▶ [TASK STATEMENT]: Reproduce the data below word for word, setting aside any picture it holds.

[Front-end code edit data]
::::::::::

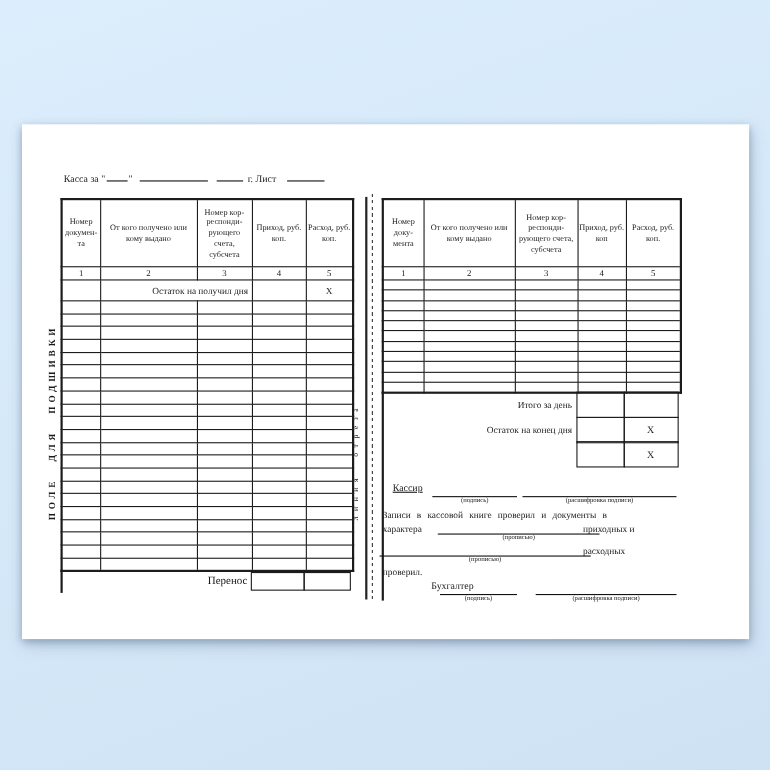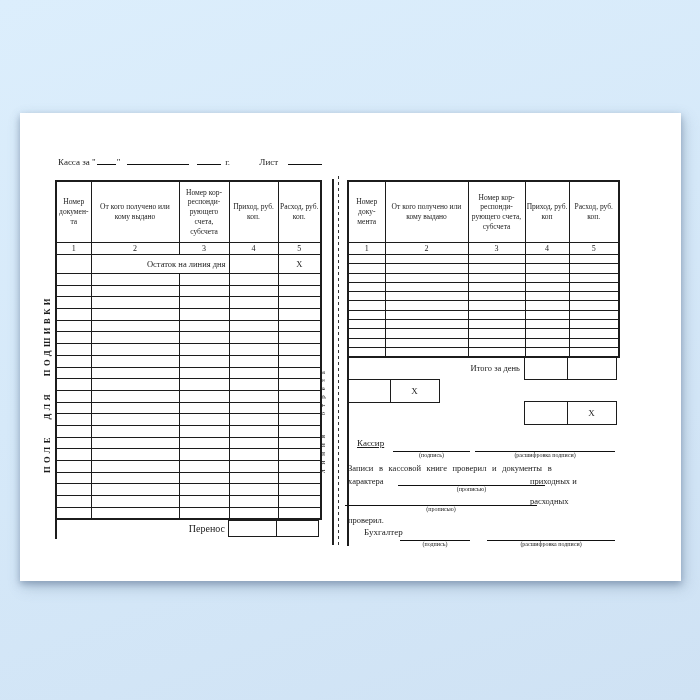--- a/index.html
+++ b/index.html
@@ -24,21 +24,21 @@
     position:absolute;left:318px;top:63px;width:1.2px;height:372px;
     background:repeating-linear-gradient(180deg,#333 0 3px,transparent 3px 6px);
   }
   
   .kassa-line{position:absolute;left:38px;top:42px;font-size:9px;white-space:nowrap;}
   .ul{display:inline-block;border-bottom:1.2px solid #111;height:9px;vertical-align:baseline;}
   .w18{width:19px;margin:0 1px;}
   .w62{width:62px;margin-left:4px;}
   .w24{width:24px;margin-left:6px;margin-right:2px;}
   .w34{width:34px;margin-left:8px;}
-  .list-gap{margin-left:27px;}
+  .list-gap{}
   
   table{border-collapse:collapse;table-layout:fixed;position:absolute;border:2px solid #1c1c1c;}
   th,td{border:1px solid #1c1c1c;padding:0;text-align:center;vertical-align:middle;overflow:hidden;}
   .hrow th{height:60px;font-size:7.5px;font-weight:normal;line-height:1.3;padding:0 1px;}
   .nrow td{height:11px;font-size:8px;}
   .orow td{height:18px;font-size:8.5px;}
   .orow .lbl{text-align:right;padding-right:3px;}
   .xmark{font-size:9px;}
   .ltable{left:35px;top:67px;width:265px;}
   .rtable{left:327px;top:67px;width:271px;}
@@ -102,21 +102,21 @@
       </tr>
       <tr class="nrow">
         <td>1</td>
         <td>2</td>
         <td>3</td>
         <td>4</td>
         <td>5</td>
       </tr>
       <tr class="orow">
         <td></td>
-        <td colspan="2" class="lbl">Остаток на линия дня</td>
+        <td colspan="2" class="lbl">Остаток на получил дня</td>
         <td></td>
         <td class="xmark">X</td>
       </tr>
     </thead>
     <tbody>
         <tr>
           <td></td>
           <td></td>
           <td></td>
           <td></td>
@@ -382,20 +382,21 @@
   </table>
 
   <div class="rborder-ext"></div>
   <div class="totals">
     <div class="trow">
       <div class="tlabel">Итого за день</div>
       <div class="tcell"></div>
       <div class="tcell c2"></div>
     </div>
     <div class="trow">
+      <div class="tlabel">Остаток на конец дня</div>
       <div class="tcell"></div>
       <div class="tcell c2">X</div>
     </div>
     <div class="trow">
       <div class="tlabel"></div>
       <div class="tcell"></div>
       <div class="tcell c2">X</div>
     </div>
   </div>
 
@@ -415,21 +416,21 @@
   </div>
   <div class="stext right-word" style="left:510px;top:363px;width:87px;">приходных и</div>
 
   <div class="sigline" style="left:325px;top:383px;width:192px;">
     <span class="cap">(прописью)</span>
   </div>
   <div class="stext right-word" style="left:510px;top:383px;width:83px;">расходных</div>
 
   <div class="stext" style="left:328px;top:402px;">проверил.</div>
 
-  <div class="slabel" style="left:344px;top:414px;">Бухгалтер</div>
+  <div class="slabel" style="left:328px;top:414px;padding-left:44px;">Бухгалтер</div>
   <div class="sigline" style="left:380px;top:418px;width:70px;">
     <span class="cap">(подпись)</span>
   </div>
   <div class="sigline" style="left:467px;top:418px;width:128px;">
     <span class="cap">(расшифровка подписи)</span>
   </div>
 
 </div>
 
 </body></html>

::::::::::

▶ [SOLUTION FOR THIS TASK]:
--- a/index.html
+++ b/index.html
@@ -24,21 +24,21 @@
     position:absolute;left:318px;top:63px;width:1.2px;height:372px;
     background:repeating-linear-gradient(180deg,#333 0 3px,transparent 3px 6px);
   }
   
   .kassa-line{position:absolute;left:38px;top:42px;font-size:9px;white-space:nowrap;}
   .ul{display:inline-block;border-bottom:1.2px solid #111;height:9px;vertical-align:baseline;}
   .w18{width:19px;margin:0 1px;}
   .w62{width:62px;margin-left:4px;}
   .w24{width:24px;margin-left:6px;margin-right:2px;}
   .w34{width:34px;margin-left:8px;}
-  .list-gap{margin-left:27px;}
+  .list-gap{}
   
   table{border-collapse:collapse;table-layout:fixed;position:absolute;border:2px solid #1c1c1c;}
   th,td{border:1px solid #1c1c1c;padding:0;text-align:center;vertical-align:middle;overflow:hidden;}
   .hrow th{height:60px;font-size:7.5px;font-weight:normal;line-height:1.3;padding:0 1px;}
   .nrow td{height:11px;font-size:8px;}
   .orow td{height:18px;font-size:8.5px;}
   .orow .lbl{text-align:right;padding-right:3px;}
   .xmark{font-size:9px;}
   .ltable{left:35px;top:67px;width:265px;}
   .rtable{left:327px;top:67px;width:271px;}
@@ -102,21 +102,21 @@
       </tr>
       <tr class="nrow">
         <td>1</td>
         <td>2</td>
         <td>3</td>
         <td>4</td>
         <td>5</td>
       </tr>
       <tr class="orow">
         <td></td>
-        <td colspan="2" class="lbl">Остаток на линия дня</td>
+        <td colspan="2" class="lbl">Остаток на получил дня</td>
         <td></td>
         <td class="xmark">X</td>
       </tr>
     </thead>
     <tbody>
         <tr>
           <td></td>
           <td></td>
           <td></td>
           <td></td>
@@ -382,20 +382,21 @@
   </table>
 
   <div class="rborder-ext"></div>
   <div class="totals">
     <div class="trow">
       <div class="tlabel">Итого за день</div>
       <div class="tcell"></div>
       <div class="tcell c2"></div>
     </div>
     <div class="trow">
+      <div class="tlabel">Остаток на конец дня</div>
       <div class="tcell"></div>
       <div class="tcell c2">X</div>
     </div>
     <div class="trow">
       <div class="tlabel"></div>
       <div class="tcell"></div>
       <div class="tcell c2">X</div>
     </div>
   </div>
 
@@ -415,21 +416,21 @@
   </div>
   <div class="stext right-word" style="left:510px;top:363px;width:87px;">приходных и</div>
 
   <div class="sigline" style="left:325px;top:383px;width:192px;">
     <span class="cap">(прописью)</span>
   </div>
   <div class="stext right-word" style="left:510px;top:383px;width:83px;">расходных</div>
 
   <div class="stext" style="left:328px;top:402px;">проверил.</div>
 
-  <div class="slabel" style="left:344px;top:414px;">Бухгалтер</div>
+  <div class="slabel" style="left:328px;top:414px;padding-left:44px;">Бухгалтер</div>
   <div class="sigline" style="left:380px;top:418px;width:70px;">
     <span class="cap">(подпись)</span>
   </div>
   <div class="sigline" style="left:467px;top:418px;width:128px;">
     <span class="cap">(расшифровка подписи)</span>
   </div>
 
 </div>
 
 </body></html>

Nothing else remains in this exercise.